My dad was in the military and his latest assignment landed him in Utah, where very few people looked liked me. This was not something that bothered me at all. I was raised not to look at people’s skin color and I thought that people were not looking at mine, until one day when I learned otherwise.
It was midway through my eight grade year when a friend and I had decided to go to the convenience store before class started. The store was filled with middle school students just like us trying to get a quick fix of sugar in the form of candy bars and caffeinated drinks before the long school day began. As we walked through the store idling all of the goodies that they had to offer all of a sudden I saw the finger of a cashier pointing directly at me. She told me that I was not going to buy anything and that I needed to leave the store. I could feel the sense of firmness in her voice and I felt as if I did not leave at once some sort of punishment would have been afflicted upon me.
I left the store embarrassed. Why would she say something to me out of the other twenty-something people in the store? I was a straight “A” student, I had never got into any trouble, and I had never stolen from anyone. I tried to find a reason why she would pick on me. I figured that maybe I looked suspicious or maybe it was my backpack, but all the other kids had backpacks too. I racked my young mind trying to think of reasons when I realized that there was only one difference between me and all of my peers in the store, I was darker than them.
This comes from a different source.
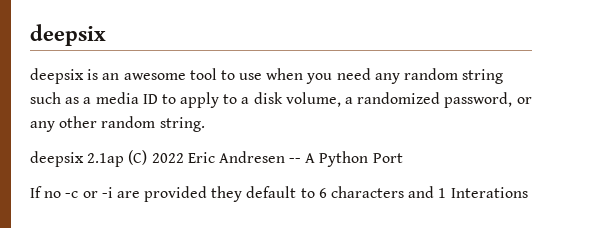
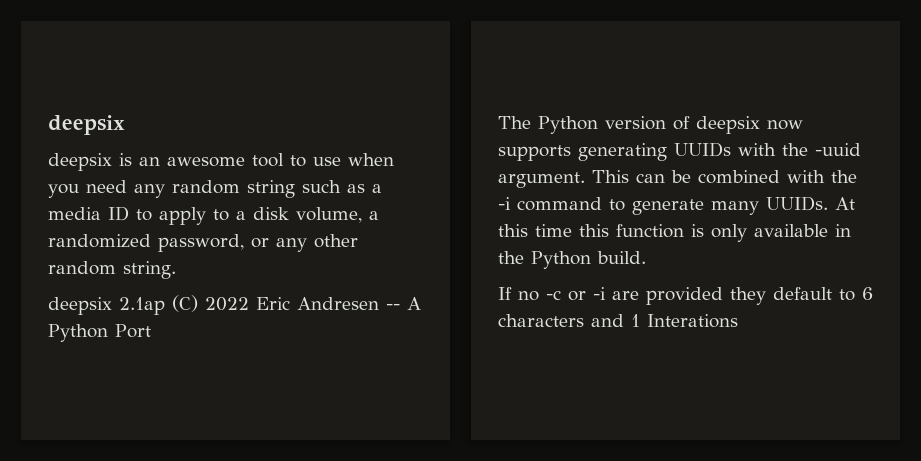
(403, 158) none -> [498,116,803,134] [498,142,861,161] [498,170,857,188] [498,196,855,215] [498,224,851,242] [498,251,646,269] // The Python version of deepsix now supports generating UUIDs with the -uuid argument. This can be combined with the -i command to generate many UUIDs. At this time this function is only available in the Python build.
As I stood outside waiting for my friend I could feel the tears that I tried so hard to not let fall begin to freeze in the cold Utah air.
To this day, I want to believe that that cashier did not ask me to leave because of my race. I want so badly to be able to blame myself.
I believe that there is a lot of work to be done in this country in regards to racism, but I also believe that it can be done. I believe that I should not have left that store that day because I had every right to be there. I should of spoke up or at least questioned her actions. I believe that all of you should join my anti-racist campaign. You don’t have to give any donations or attend any meetings. All you have to do is speak up.